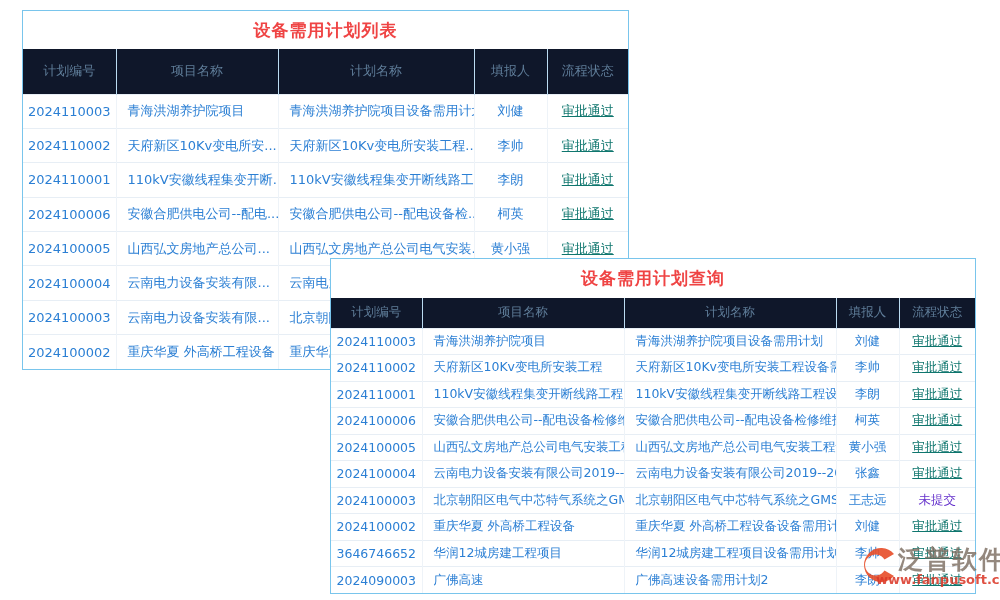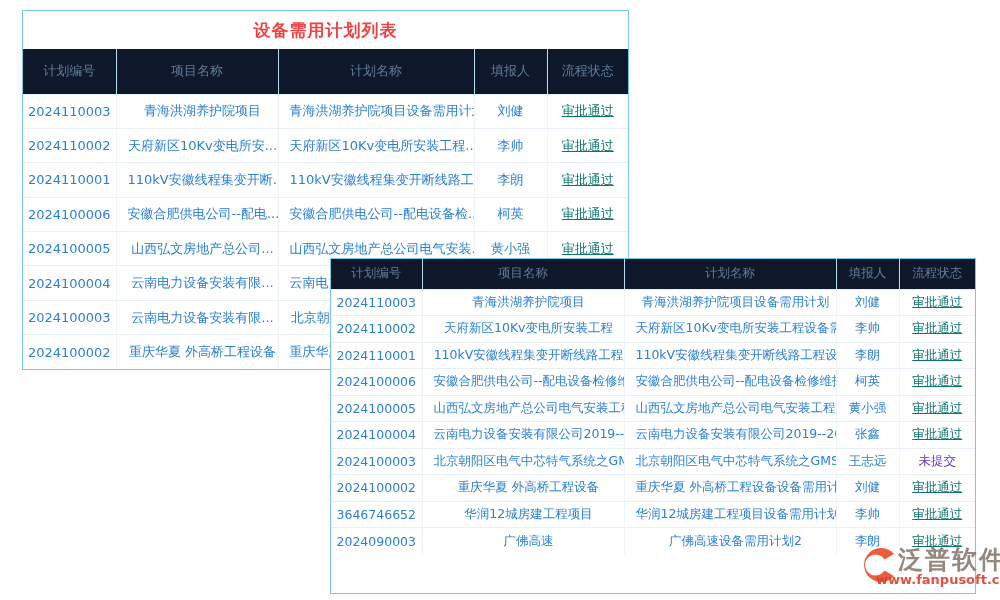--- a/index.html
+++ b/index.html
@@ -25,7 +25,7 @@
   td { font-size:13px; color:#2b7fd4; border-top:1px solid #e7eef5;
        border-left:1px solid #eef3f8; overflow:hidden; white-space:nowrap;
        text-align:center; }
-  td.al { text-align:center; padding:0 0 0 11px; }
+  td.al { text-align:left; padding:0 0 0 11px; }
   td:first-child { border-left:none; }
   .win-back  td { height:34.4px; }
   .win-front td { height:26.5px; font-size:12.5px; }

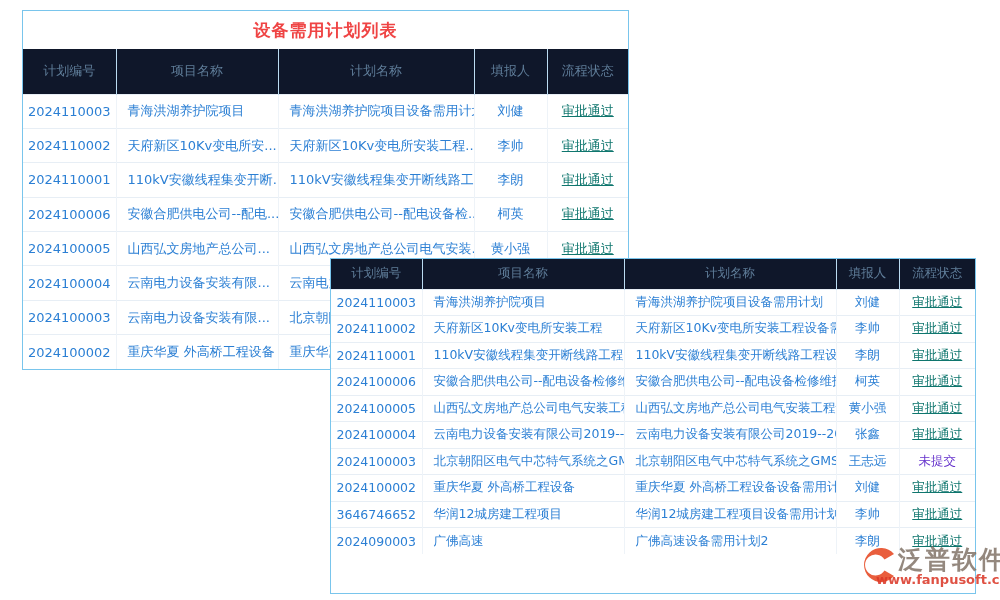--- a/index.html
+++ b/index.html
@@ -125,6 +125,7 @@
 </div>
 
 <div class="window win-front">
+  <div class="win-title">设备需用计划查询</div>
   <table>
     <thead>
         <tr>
------------------------------
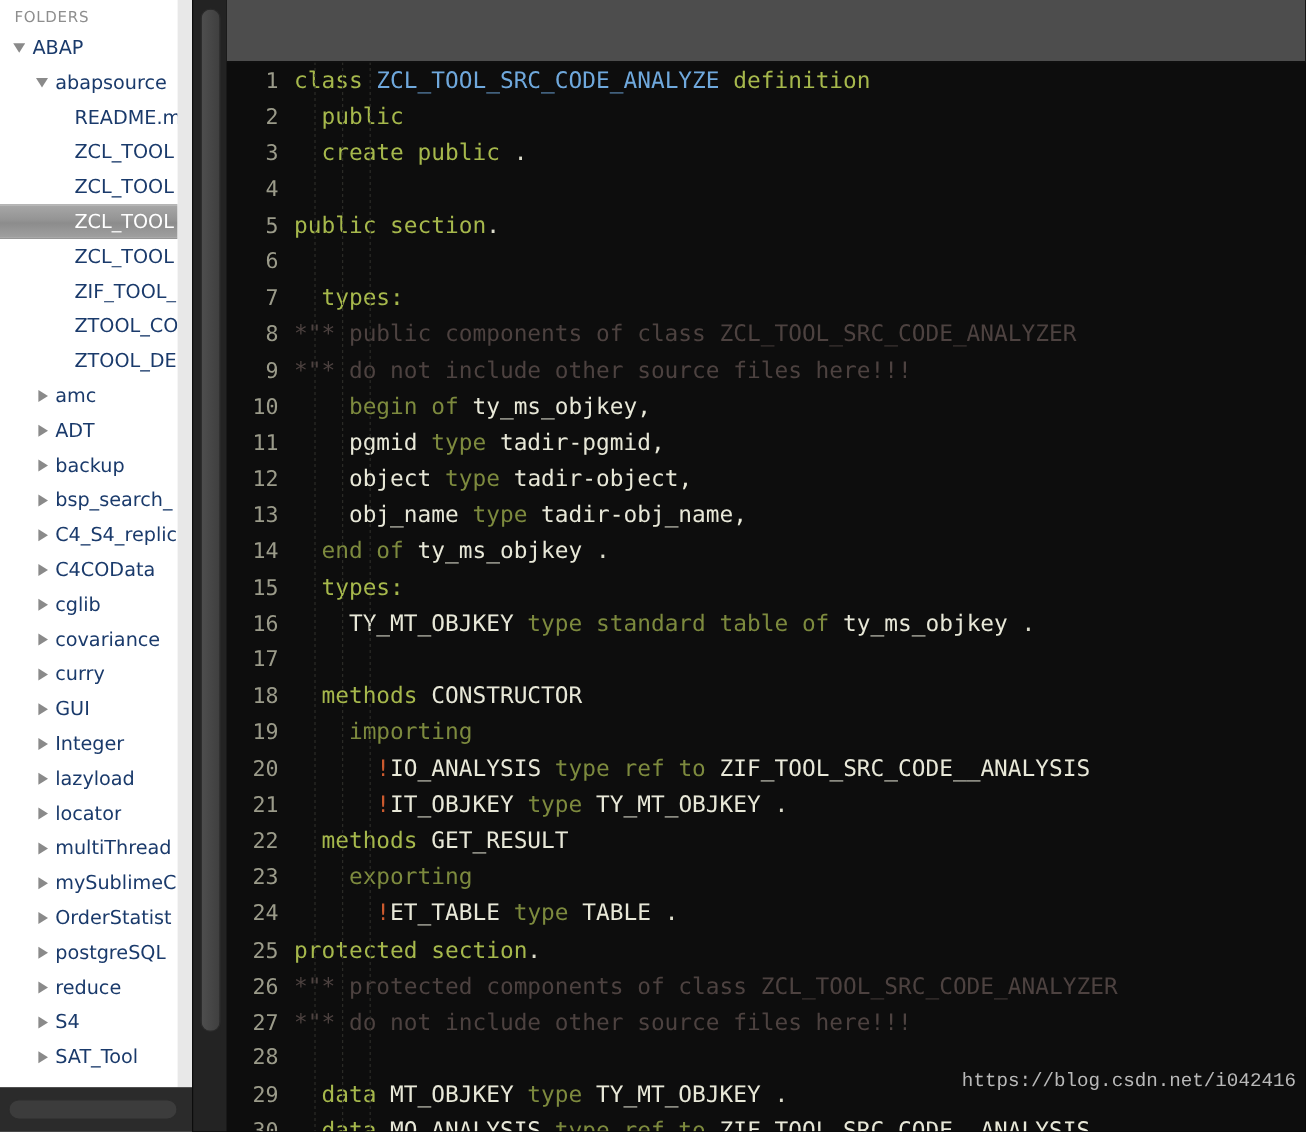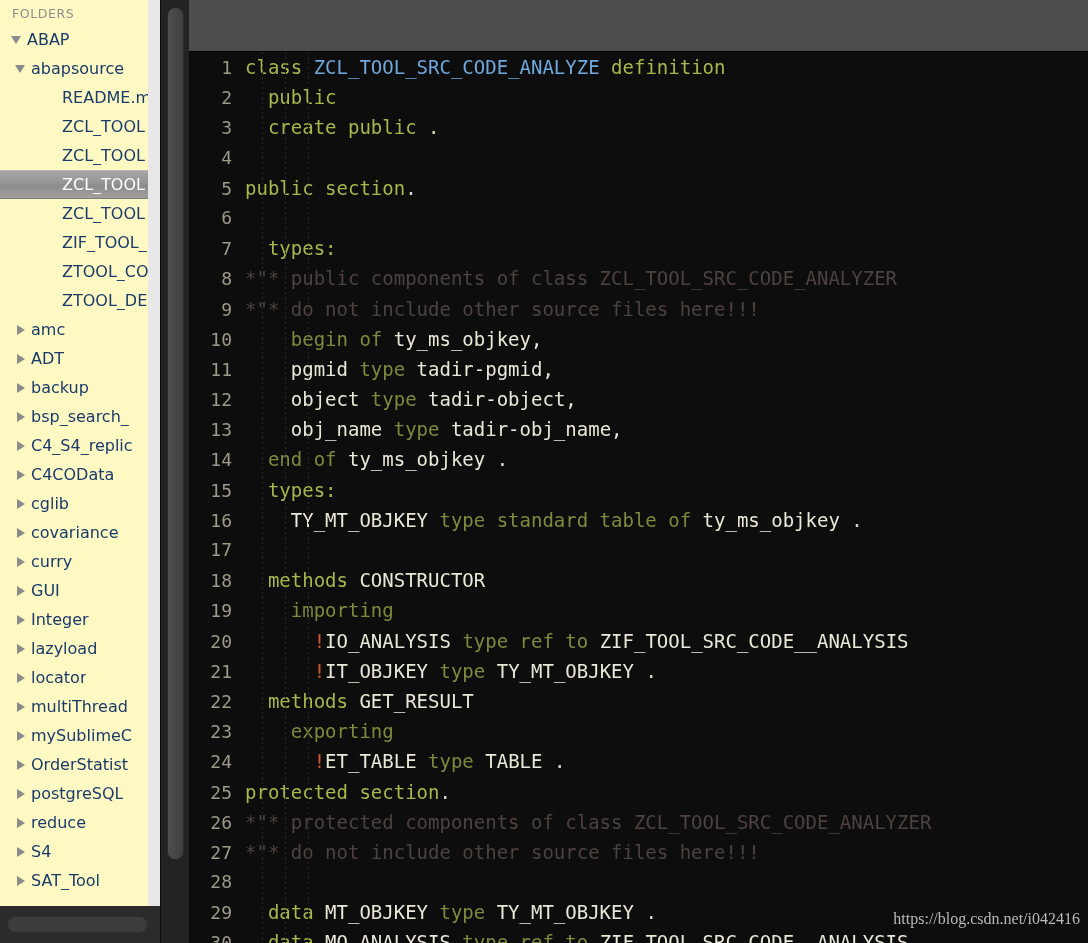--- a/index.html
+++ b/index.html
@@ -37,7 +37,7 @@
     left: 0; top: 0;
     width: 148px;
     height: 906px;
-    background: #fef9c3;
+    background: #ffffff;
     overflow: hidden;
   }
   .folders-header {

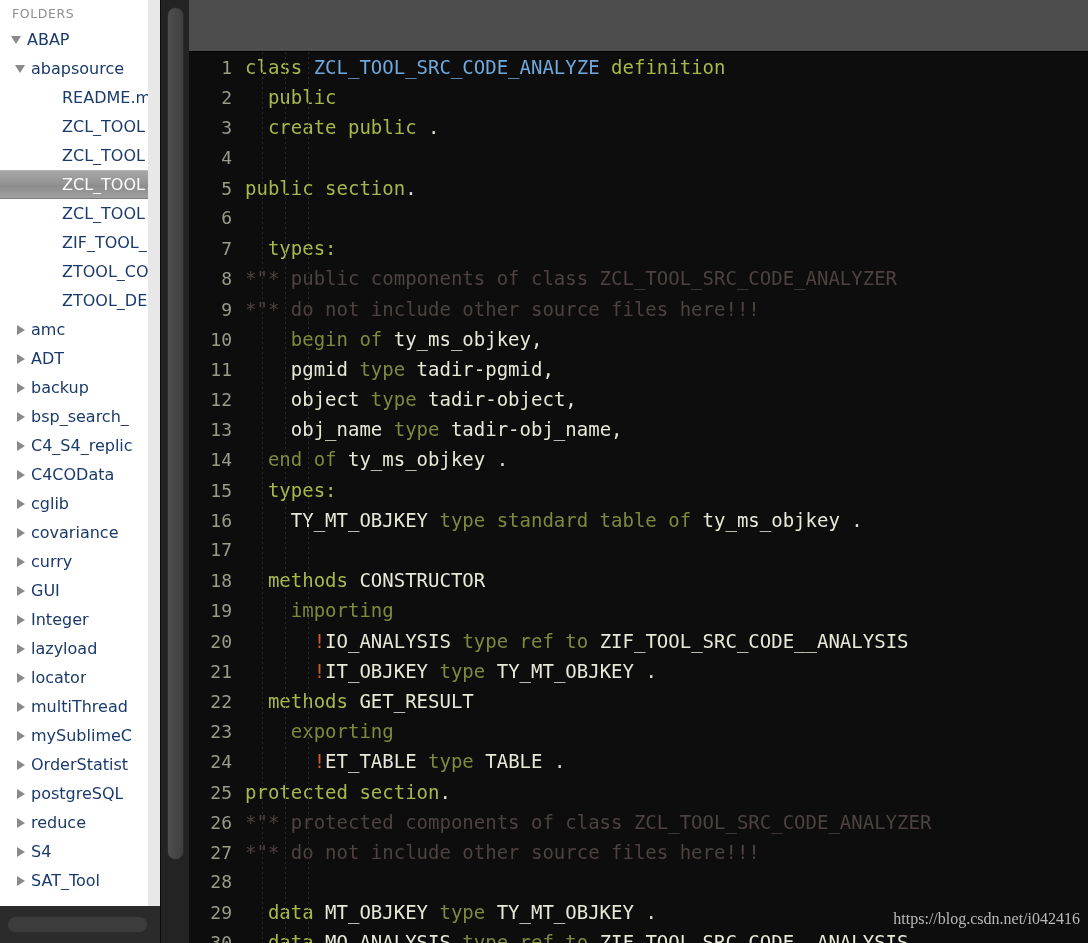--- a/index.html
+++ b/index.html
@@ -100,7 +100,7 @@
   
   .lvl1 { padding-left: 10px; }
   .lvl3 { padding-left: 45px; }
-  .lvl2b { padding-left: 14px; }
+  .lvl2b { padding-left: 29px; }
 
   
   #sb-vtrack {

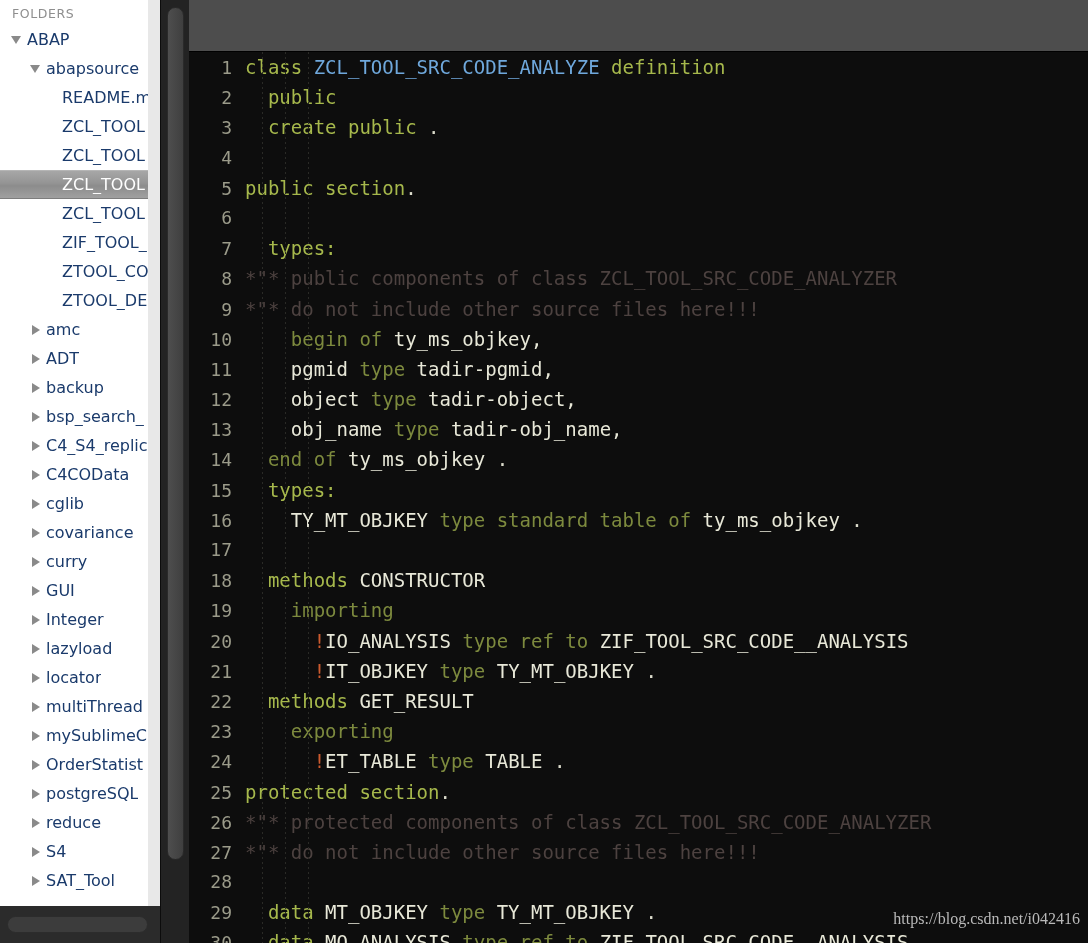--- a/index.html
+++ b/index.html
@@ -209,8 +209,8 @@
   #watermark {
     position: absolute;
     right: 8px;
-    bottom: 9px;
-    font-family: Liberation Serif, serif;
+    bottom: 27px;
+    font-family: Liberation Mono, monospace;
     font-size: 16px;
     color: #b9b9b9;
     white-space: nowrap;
------------------------------
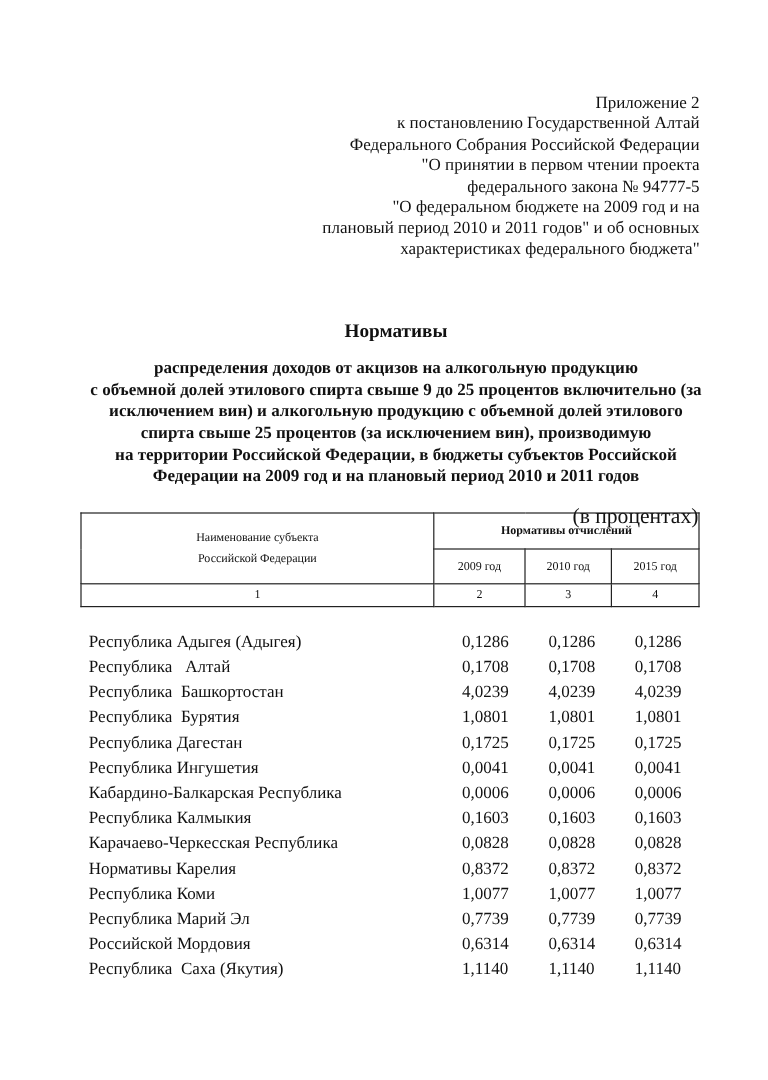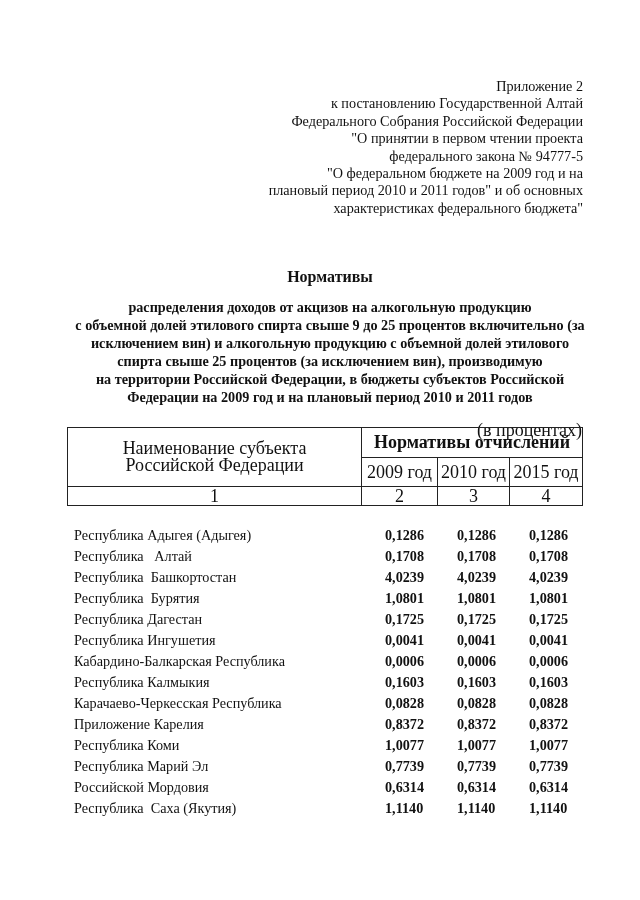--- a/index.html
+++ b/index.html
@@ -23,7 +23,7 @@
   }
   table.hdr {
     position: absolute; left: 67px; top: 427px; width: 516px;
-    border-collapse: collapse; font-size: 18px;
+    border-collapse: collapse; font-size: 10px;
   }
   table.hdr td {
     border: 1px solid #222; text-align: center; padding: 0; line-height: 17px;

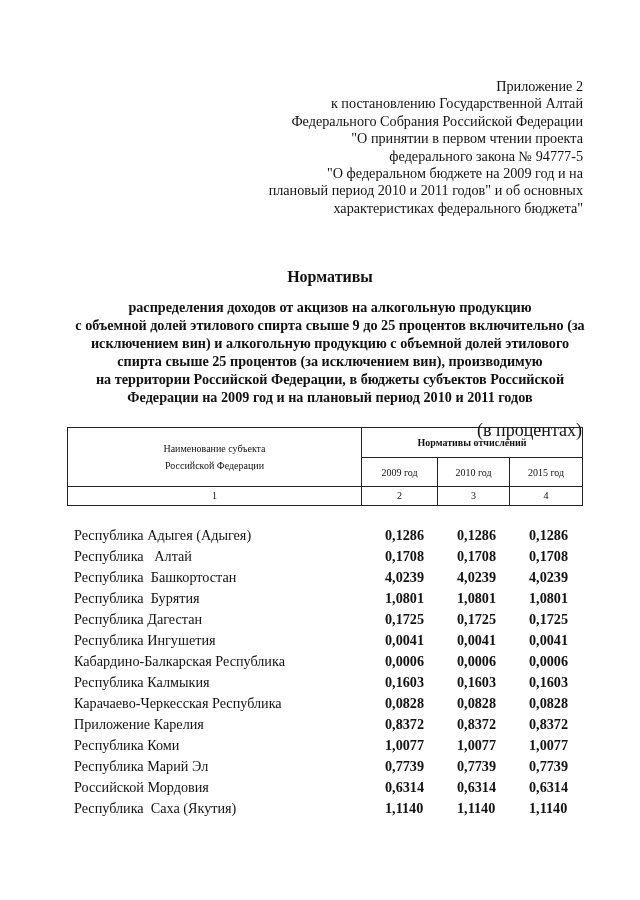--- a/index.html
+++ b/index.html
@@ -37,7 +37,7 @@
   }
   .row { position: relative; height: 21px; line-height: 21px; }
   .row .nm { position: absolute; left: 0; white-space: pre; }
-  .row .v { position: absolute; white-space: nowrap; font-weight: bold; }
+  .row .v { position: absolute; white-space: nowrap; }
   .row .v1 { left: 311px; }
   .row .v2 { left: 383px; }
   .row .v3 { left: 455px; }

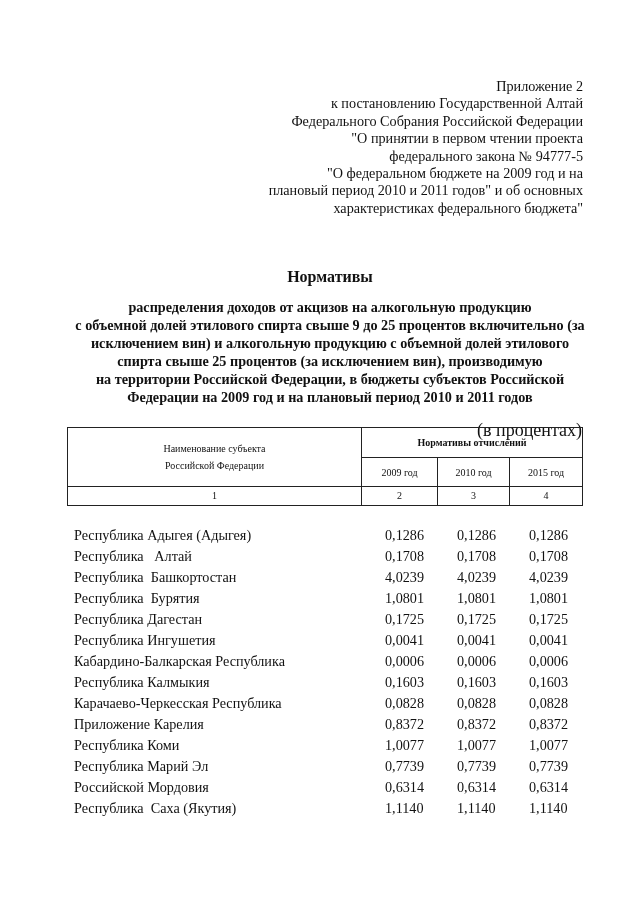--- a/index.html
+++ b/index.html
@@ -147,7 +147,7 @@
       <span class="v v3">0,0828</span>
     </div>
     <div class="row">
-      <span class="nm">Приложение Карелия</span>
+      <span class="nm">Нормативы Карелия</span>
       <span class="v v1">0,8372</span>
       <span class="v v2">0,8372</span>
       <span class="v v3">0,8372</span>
------------------------------
◆ **Action item**
What is needed is each line from the records with the word "front" in it.

◆ **Result for this exercise**
   .win-front td { height:26.5px; font-size:12.5px; }
 <div class="window win-front">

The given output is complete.